* Material for this task
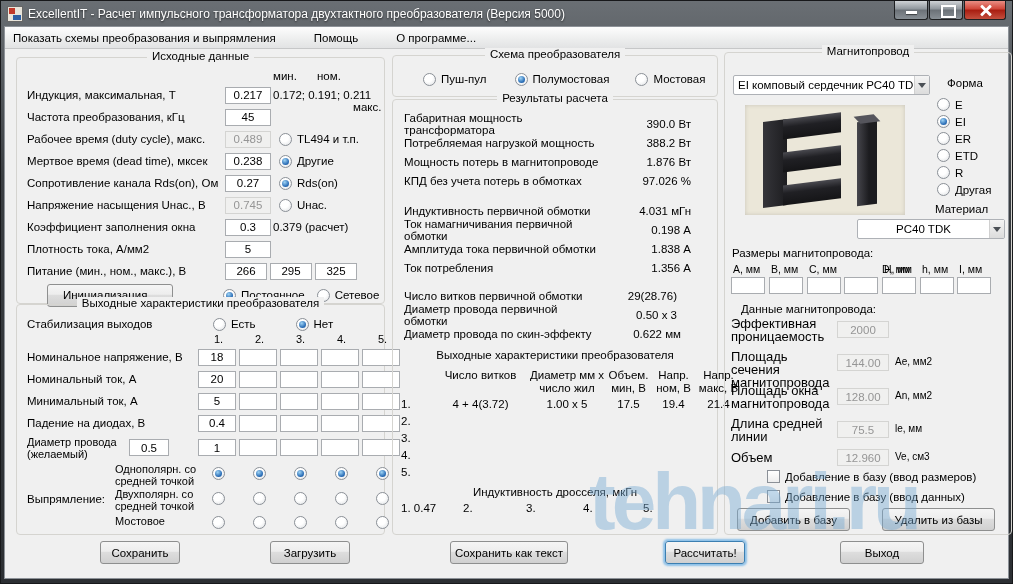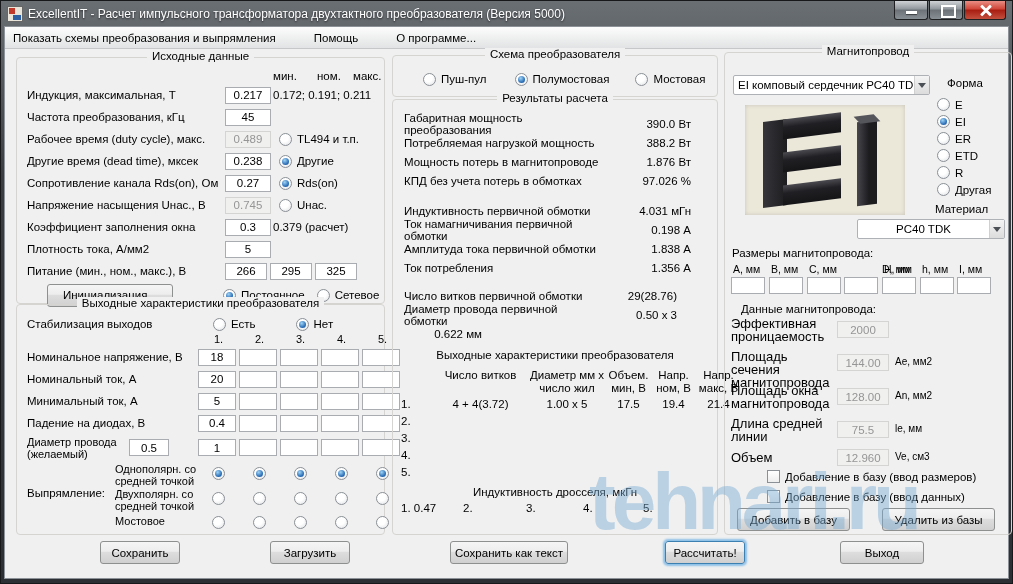--- a/index.html
+++ b/index.html
@@ -53,21 +53,21 @@
   .hdr3{position:relative;height:15px;}
   .hdr3 span{position:absolute;top:1px;}
   
   .cellrow{display:flex;align-items:center;height:22px;padding-left:10px;}
   .cellrow .lab2{width:171px;flex:none;}
   .cell{width:38px;flex:none;margin-right:3px;height:17px;}
   .colnums{display:flex;height:13px;padding-left:181px;font-size:11px;}
   .colnums span{width:41px;flex:none;text-align:center;}
   .rect{position:relative;height:72px;margin-top:2px;}
   .rect .rl{position:absolute;left:98px;width:100px;line-height:12px;font-size:11px;}
-  .rect .main{position:absolute;left:10px;top:24px;text-align:center;}
+  .rect .main{position:absolute;left:10px;top:30px;text-align:center;}
   .rect .rrow{position:absolute;left:181px;display:flex;}
   .rect .rrow .rad{margin:0 14px 0 14px;}
   
   .resrow{display:flex;align-items:center;height:19px;padding:0 14px 0 11px;}
   .resrow .rl2{flex:1;}
   .resrow .rv{width:100px;text-align:right;flex:none;padding-right:12px;}
   .midtitle{text-align:center;height:16px;}
   .mtbl-h{display:flex;padding-left:8px;text-align:center;line-height:13px;margin-top:4px;}
   .mtbl-r{display:flex;padding-left:8px;height:17px;align-items:center;text-align:center;}
   .c-num{width:32px;flex:none;text-align:left;}
@@ -121,41 +121,41 @@
     </div>
 
     <div class="client">
 
       <div class="g" style="left:11px;top:8px;width:369px;height:247px;">
         <div class="gt"><span>Исходные данные</span></div>
         <div style="padding-top:11px;">
           <div class="hdr3">
             <span style="left:256px;">мин.</span>
             <span style="left:300px;">ном.</span>
-            <span style="left:336px;">макс.</span>
+            <span style="left:336px;margin-top:31px;">макс.</span>
           </div>
           <div class="r">
             <span class="lab">Индукция, максимальная, Т</span>
             <input class="tb w46" value="0.217" style="">
             <span class="note">0.172; 0.191; 0.211</span>
           </div>
           <div class="r">
             <span class="lab">Частота преобразования, кГц</span>
             <input class="tb w46" value="45" style="">
           </div>
           <div class="r">
             <span class="lab">Рабочее время (duty cycle), макс.</span>
             <input class="tb w46 dis" disabled="" value="0.489" style="">
             <span class="radgrp">
                 <span class="rad"></span>
                 <span class="rlab">TL494 и т.п.</span>
               </span>
           </div>
           <div class="r">
-            <span class="lab">Другие время (dead time), мксек</span>
+            <span class="lab">Мертвое время (dead time), мксек</span>
             <input class="tb w46" value="0.238" style="">
             <span class="radgrp">
                 <span class="rad sel"></span>
                 <span class="rlab">Другие</span>
               </span>
           </div>
           <div class="r">
             <span class="lab">Сопротивление канала Rds(on), Ом</span>
             <input class="tb w46" value="0.27" style="">
             <span class="radgrp">
@@ -308,21 +308,21 @@
               <span class="rad"></span>
               <span class="rlab">Мостовая</span>
             </span>
         </div>
       </div>
 
       <div class="g" style="left:387px;top:50px;width:326px;height:436px;">
         <div class="gt"><span>Результаты расчета</span></div>
         <div style="padding-top:14px;">
           <div class="resrow">
-              <span class="rl2">Габаритная мощность преобразования</span>
+              <span class="rl2">Габаритная мощность трансформатора</span>
               <span class="rv">390.0 Вт</span>
             </div>
           <div class="resrow">
               <span class="rl2">Потребляемая нагрузкой мощность</span>
               <span class="rv">388.2 Вт</span>
             </div>
           <div class="resrow">
               <span class="rl2">Мощность потерь в магнитопроводе</span>
               <span class="rv">1.876 Вт</span>
             </div>
@@ -350,20 +350,21 @@
           <div style="height:9px;"></div>
           <div class="resrow">
               <span class="rl2">Число витков первичной обмотки</span>
               <span class="rv" style="padding-right:26px;">29(28.76)</span>
             </div>
           <div class="resrow">
               <span class="rl2">Диаметр провода первичной обмотки</span>
               <span class="rv" style="padding-right:26px;">0.50 x 3</span>
             </div>
           <div class="resrow">
+              <span class="rl2">Диаметр провода по скин-эффекту</span>
               <span class="rv" style="padding-right:22px;">0.622 мм</span>
             </div>
           <div class="midtitle" style="margin-top:6px;">Выходные характеристики преобразователя</div>
           <div class="mtbl-h">
             <span class="c-num"></span>
             <span class="c-turn">Число витков</span>
             <span class="c-diam">Диаметр мм х число жил</span>
             <span class="c-v">Объем. мин, В</span>
             <span class="c-v">Напр. ном, В</span>
             <span class="c-v">Напр. макс, В</span>

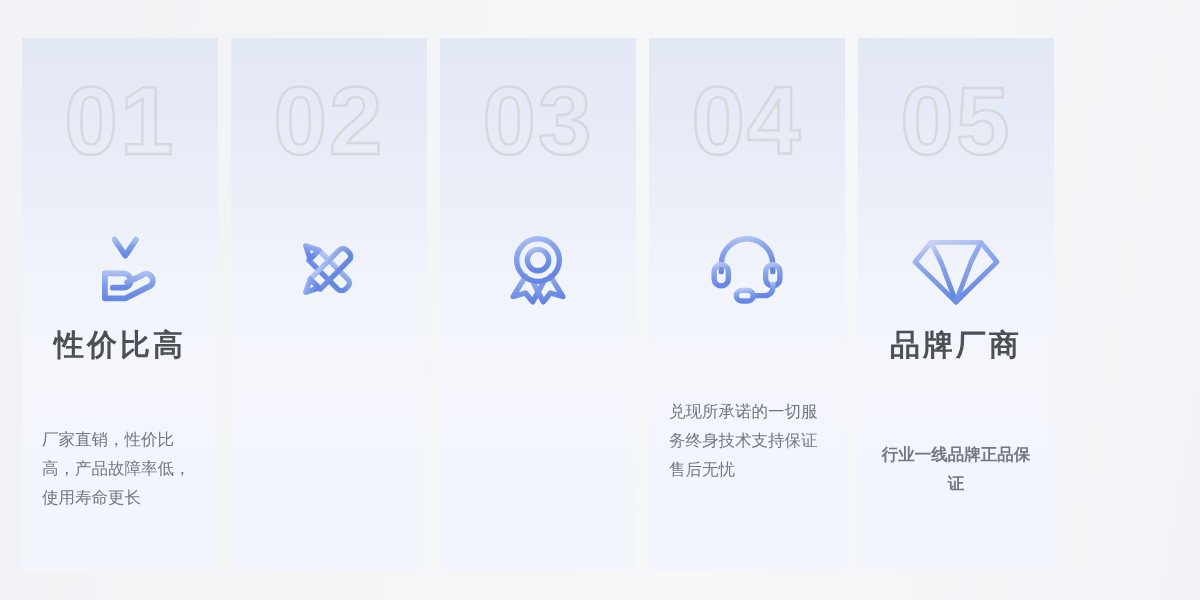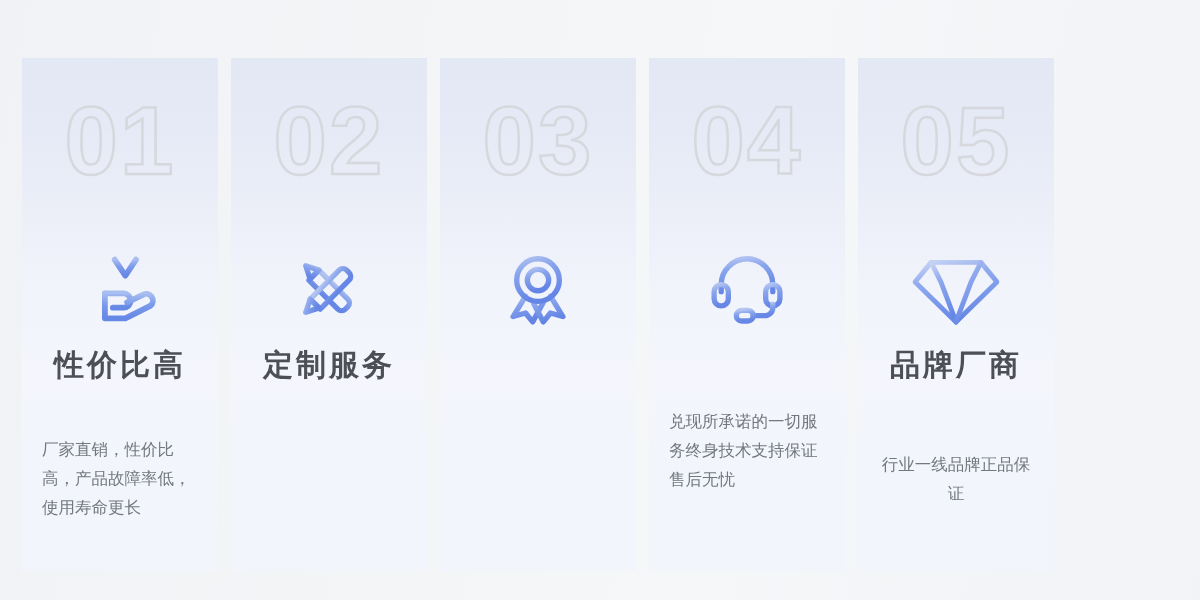--- a/index.html
+++ b/index.html
@@ -12,21 +12,21 @@
     overflow: hidden;
     font-family: "Liberation Sans", "DejaVu Sans", sans-serif;
     background: linear-gradient(100deg, #f1f2f5 0%, #f4f5f7 35%, #f6f7f9 60%, #f1f3f6 100%);
   }
 
   .features-section {
     position: relative;
     width: 1076px;
     height: 600px;
     box-sizing: border-box;
-    padding: 58px 22px 29px 22px;
+    padding: 38px 22px 29px 22px;
     display: flex;
     flex-direction: row;
     gap: 13px;
     align-items: stretch;
   }
 
   .feature-card {
     position: relative;
     flex: 1 1 0;
     box-sizing: border-box;
@@ -97,20 +97,21 @@
   .card-desc {
     font-size: 16.5px;
     line-height: 29px;
     color: #73787f;
     text-align: left;
     letter-spacing: 0px;
     width: 100%;
   }
   .card-desc.centered {
     text-align: center;
+    font-weight: bold;
   }
 </style>
 </head>
 <body>
 
 <div class="features-section">
 
   <div class="feature-card">
     <div class="card-index">01</div>
     <div class="card-icon">
@@ -161,21 +162,20 @@
           </g>
 
           <g transform="rotate(-45 50 45)">
             <path d="M27 38 h46 a6 6 0 0 1 6 6 v4 a6 6 0 0 1 -6 6 h-46 z"></path>
             <path d="M27 38 l-14 7 14 7 z"></path>
             <path d="M40 39 v10"></path>
           </g>
         </g>
       </svg>
     </div>
-    <div class="card-title">定制服务</div>
   </div>
 
   <div class="feature-card">
     <div class="card-index">03</div>
     <div class="card-icon">
       <svg viewBox="0 0 100 90" fill="none" xmlns="http://www.w3.org/2000/svg" aria-hidden="true">
         <defs>
           <linearGradient id="g3" x1="0" y1="0" x2="0.3" y2="1">
             <stop offset="0%" stop-color="#b0c2f1"></stop>
             <stop offset="35%" stop-color="#87a3ec"></stop>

* Problem description
Every line of the listing above is to be retyped exactly, but the pictures are to be dropped.

* Task solution
--- a/index.html
+++ b/index.html
@@ -53,21 +53,21 @@
   .hdr3{position:relative;height:15px;}
   .hdr3 span{position:absolute;top:1px;}
   
   .cellrow{display:flex;align-items:center;height:22px;padding-left:10px;}
   .cellrow .lab2{width:171px;flex:none;}
   .cell{width:38px;flex:none;margin-right:3px;height:17px;}
   .colnums{display:flex;height:13px;padding-left:181px;font-size:11px;}
   .colnums span{width:41px;flex:none;text-align:center;}
   .rect{position:relative;height:72px;margin-top:2px;}
   .rect .rl{position:absolute;left:98px;width:100px;line-height:12px;font-size:11px;}
-  .rect .main{position:absolute;left:10px;top:24px;text-align:center;}
+  .rect .main{position:absolute;left:10px;top:30px;text-align:center;}
   .rect .rrow{position:absolute;left:181px;display:flex;}
   .rect .rrow .rad{margin:0 14px 0 14px;}
   
   .resrow{display:flex;align-items:center;height:19px;padding:0 14px 0 11px;}
   .resrow .rl2{flex:1;}
   .resrow .rv{width:100px;text-align:right;flex:none;padding-right:12px;}
   .midtitle{text-align:center;height:16px;}
   .mtbl-h{display:flex;padding-left:8px;text-align:center;line-height:13px;margin-top:4px;}
   .mtbl-r{display:flex;padding-left:8px;height:17px;align-items:center;text-align:center;}
   .c-num{width:32px;flex:none;text-align:left;}
@@ -121,41 +121,41 @@
     </div>
 
     <div class="client">
 
       <div class="g" style="left:11px;top:8px;width:369px;height:247px;">
         <div class="gt"><span>Исходные данные</span></div>
         <div style="padding-top:11px;">
           <div class="hdr3">
             <span style="left:256px;">мин.</span>
             <span style="left:300px;">ном.</span>
-            <span style="left:336px;">макс.</span>
+            <span style="left:336px;margin-top:31px;">макс.</span>
           </div>
           <div class="r">
             <span class="lab">Индукция, максимальная, Т</span>
             <input class="tb w46" value="0.217" style="">
             <span class="note">0.172; 0.191; 0.211</span>
           </div>
           <div class="r">
             <span class="lab">Частота преобразования, кГц</span>
             <input class="tb w46" value="45" style="">
           </div>
           <div class="r">
             <span class="lab">Рабочее время (duty cycle), макс.</span>
             <input class="tb w46 dis" disabled="" value="0.489" style="">
             <span class="radgrp">
                 <span class="rad"></span>
                 <span class="rlab">TL494 и т.п.</span>
               </span>
           </div>
           <div class="r">
-            <span class="lab">Другие время (dead time), мксек</span>
+            <span class="lab">Мертвое время (dead time), мксек</span>
             <input class="tb w46" value="0.238" style="">
             <span class="radgrp">
                 <span class="rad sel"></span>
                 <span class="rlab">Другие</span>
               </span>
           </div>
           <div class="r">
             <span class="lab">Сопротивление канала Rds(on), Ом</span>
             <input class="tb w46" value="0.27" style="">
             <span class="radgrp">
@@ -308,21 +308,21 @@
               <span class="rad"></span>
               <span class="rlab">Мостовая</span>
             </span>
         </div>
       </div>
 
       <div class="g" style="left:387px;top:50px;width:326px;height:436px;">
         <div class="gt"><span>Результаты расчета</span></div>
         <div style="padding-top:14px;">
           <div class="resrow">
-              <span class="rl2">Габаритная мощность преобразования</span>
+              <span class="rl2">Габаритная мощность трансформатора</span>
               <span class="rv">390.0 Вт</span>
             </div>
           <div class="resrow">
               <span class="rl2">Потребляемая нагрузкой мощность</span>
               <span class="rv">388.2 Вт</span>
             </div>
           <div class="resrow">
               <span class="rl2">Мощность потерь в магнитопроводе</span>
               <span class="rv">1.876 Вт</span>
             </div>
@@ -350,20 +350,21 @@
           <div style="height:9px;"></div>
           <div class="resrow">
               <span class="rl2">Число витков первичной обмотки</span>
               <span class="rv" style="padding-right:26px;">29(28.76)</span>
             </div>
           <div class="resrow">
               <span class="rl2">Диаметр провода первичной обмотки</span>
               <span class="rv" style="padding-right:26px;">0.50 x 3</span>
             </div>
           <div class="resrow">
+              <span class="rl2">Диаметр провода по скин-эффекту</span>
               <span class="rv" style="padding-right:22px;">0.622 мм</span>
             </div>
           <div class="midtitle" style="margin-top:6px;">Выходные характеристики преобразователя</div>
           <div class="mtbl-h">
             <span class="c-num"></span>
             <span class="c-turn">Число витков</span>
             <span class="c-diam">Диаметр мм х число жил</span>
             <span class="c-v">Объем. мин, В</span>
             <span class="c-v">Напр. ном, В</span>
             <span class="c-v">Напр. макс, В</span>

--- a/index.html
+++ b/index.html
@@ -12,21 +12,21 @@
     overflow: hidden;
     font-family: "Liberation Sans", "DejaVu Sans", sans-serif;
     background: linear-gradient(100deg, #f1f2f5 0%, #f4f5f7 35%, #f6f7f9 60%, #f1f3f6 100%);
   }
 
   .features-section {
     position: relative;
     width: 1076px;
     height: 600px;
     box-sizing: border-box;
-    padding: 58px 22px 29px 22px;
+    padding: 38px 22px 29px 22px;
     display: flex;
     flex-direction: row;
     gap: 13px;
     align-items: stretch;
   }
 
   .feature-card {
     position: relative;
     flex: 1 1 0;
     box-sizing: border-box;
@@ -97,20 +97,21 @@
   .card-desc {
     font-size: 16.5px;
     line-height: 29px;
     color: #73787f;
     text-align: left;
     letter-spacing: 0px;
     width: 100%;
   }
   .card-desc.centered {
     text-align: center;
+    font-weight: bold;
   }
 </style>
 </head>
 <body>
 
 <div class="features-section">
 
   <div class="feature-card">
     <div class="card-index">01</div>
     <div class="card-icon">
@@ -161,21 +162,20 @@
           </g>
 
           <g transform="rotate(-45 50 45)">
             <path d="M27 38 h46 a6 6 0 0 1 6 6 v4 a6 6 0 0 1 -6 6 h-46 z"></path>
             <path d="M27 38 l-14 7 14 7 z"></path>
             <path d="M40 39 v10"></path>
           </g>
         </g>
       </svg>
     </div>
-    <div class="card-title">定制服务</div>
   </div>
 
   <div class="feature-card">
     <div class="card-index">03</div>
     <div class="card-icon">
       <svg viewBox="0 0 100 90" fill="none" xmlns="http://www.w3.org/2000/svg" aria-hidden="true">
         <defs>
           <linearGradient id="g3" x1="0" y1="0" x2="0.3" y2="1">
             <stop offset="0%" stop-color="#b0c2f1"></stop>
             <stop offset="35%" stop-color="#87a3ec"></stop>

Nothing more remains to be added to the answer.